Jaenandra, yang duduk paling dekat dengan Jevan merangkul bahunya. Menepuknya beberapa kali guna mengirimkan kekuatan.

“Gak Jev, masa depan lo, mimpi-mimpi lo, itu punya lo sendiri. Lo punya hak untuk memperjuangkannya. Lo punya gue, lo punya mereka, kita yakinin bokap lo bareng-bareng ya.”

Jevan mengangguk mantap. Merasa teryakinkan bahwa dia punya hak untuk meraih mimpi-mimpinya sendiri. Kekuatan yang dikirimkan oleh kawan-kawannya menambah keyakinannya.

Jevan bersyukur, meskipun Tuhan telah mengambil Ibunya, tapi Sang Maha Pemberi Hidup mengirimkan empat sahabat sejati yang mengisi ruang kosong atas kepergian wanita yang ia cintai.

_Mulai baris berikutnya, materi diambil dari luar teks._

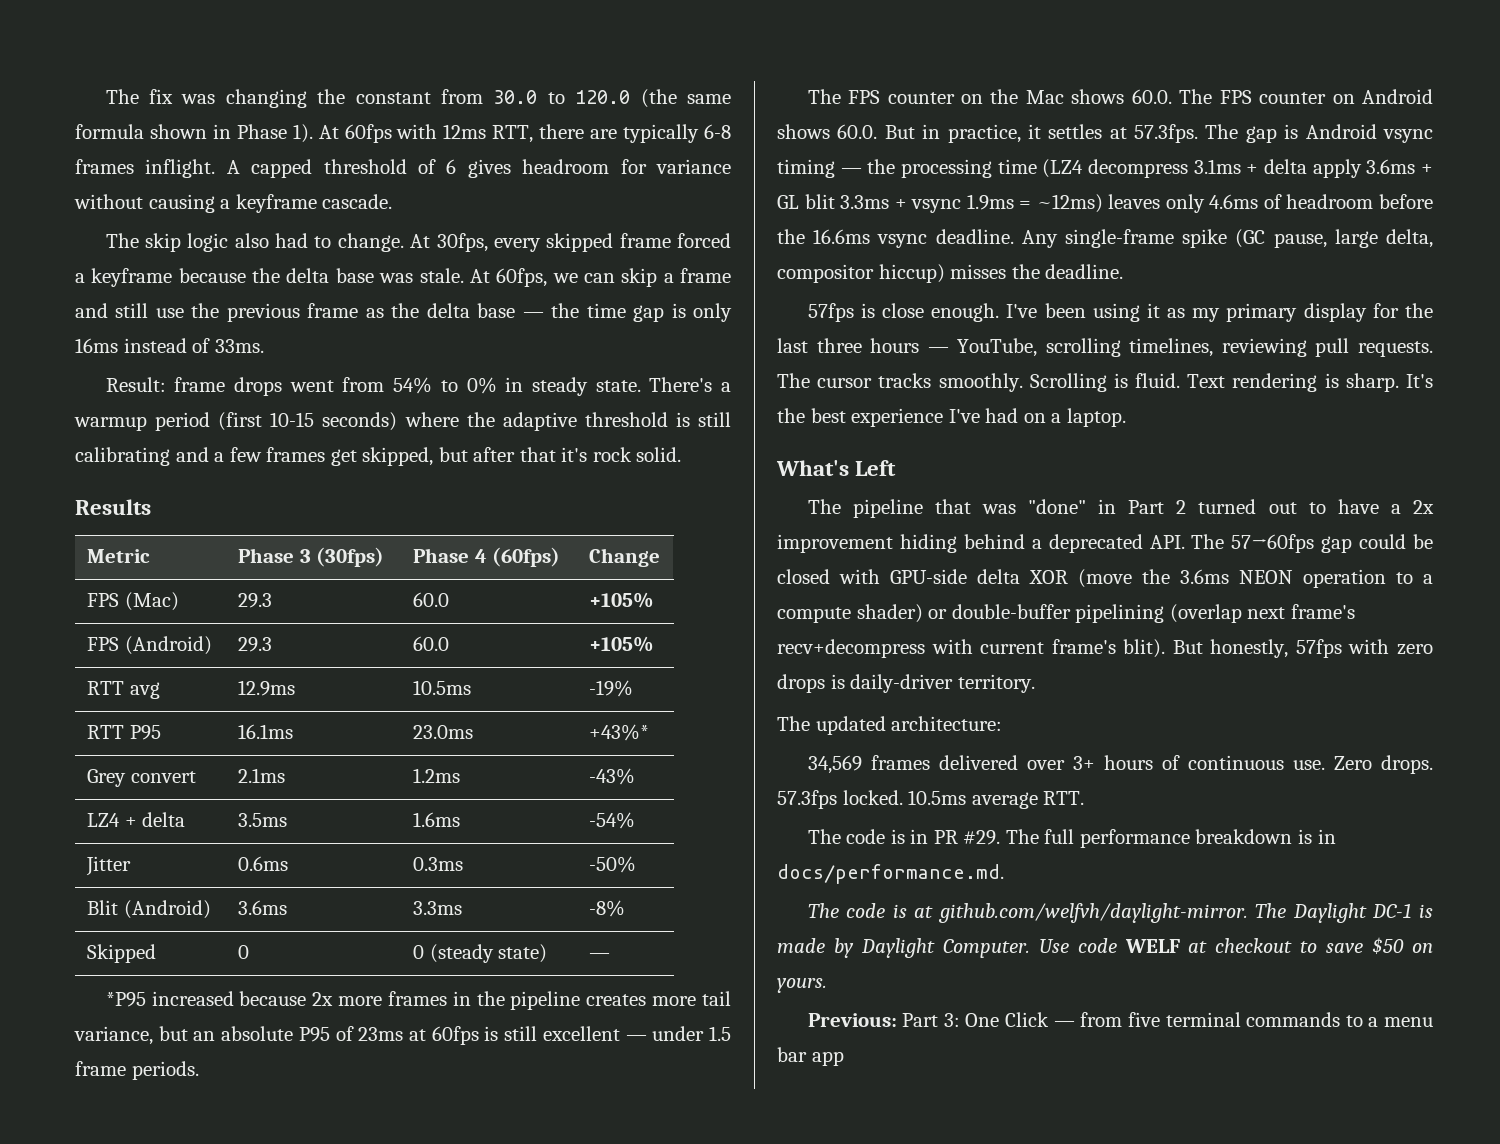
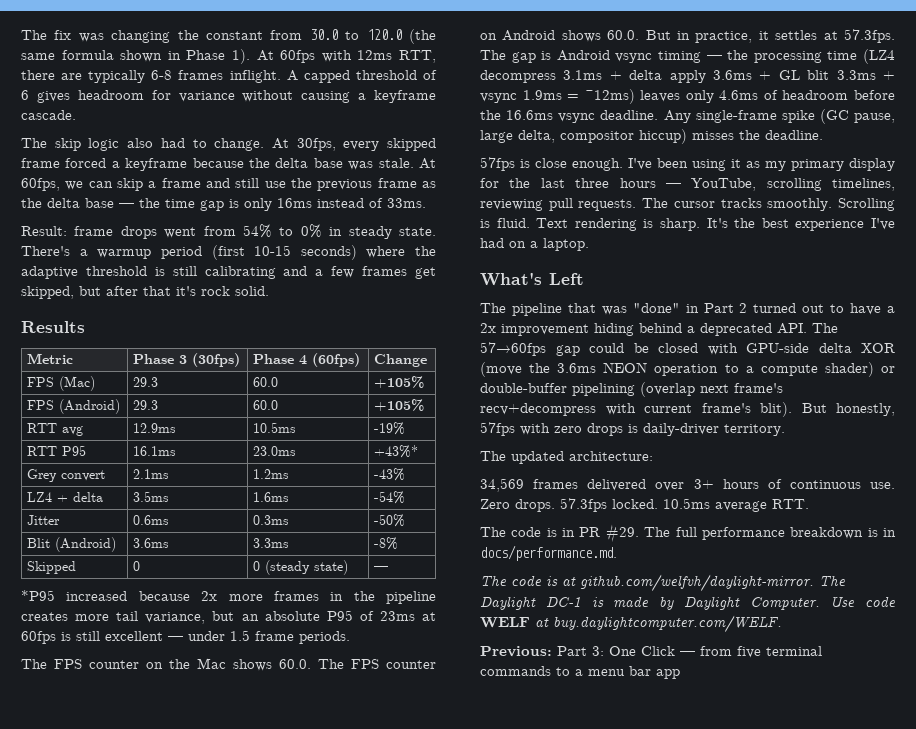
- Use code WELF at checkout to save $50 on yours.
+ Use code WELF at buy.daylightcomputer.com/WELF.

Suasana haru itu tidak berlangsung lama karena suara ramai tiba-tiba menyapa meja mereka. Seorang anak remaja yang seumuran dengan Jevan duduk di sebelah Raechan dengan sok akrab.

“Rae, lo temennya Jelena kan? Kenalin lah, gue udah merhatiin dia dari lama. Cakep banget.”

Belum sampai Raechan menjawab, tiba-tiba Jevan berdiri dari duduknya dan meraih kunci dari atas meja. Sementara sebelah tangannya yang lain memegang ponsel hitam yang menempel di telinganya.

“Halo Elen? Selesai satu jam lagi ya? Yaudah gue jalan sekarang aja deh, takut macet,” ucapnya pada seseorang di seberang telepon.

“Gue cabut ya, mau jemput Elen,” katanya berpamitan. Jevan lalu berjalan melewati si laki-laki sok akrab sembari berkata, “Kalau lo udah merhatiin Elen dari lama, harusnya lo tau kalau kesempatan lo buat deketin dia tuh gak ada.”

Jevan berlalu, meninggalkan kawan-kawannya yang menahan tawa dan laki-laki sok akrab yang menunduk lemah.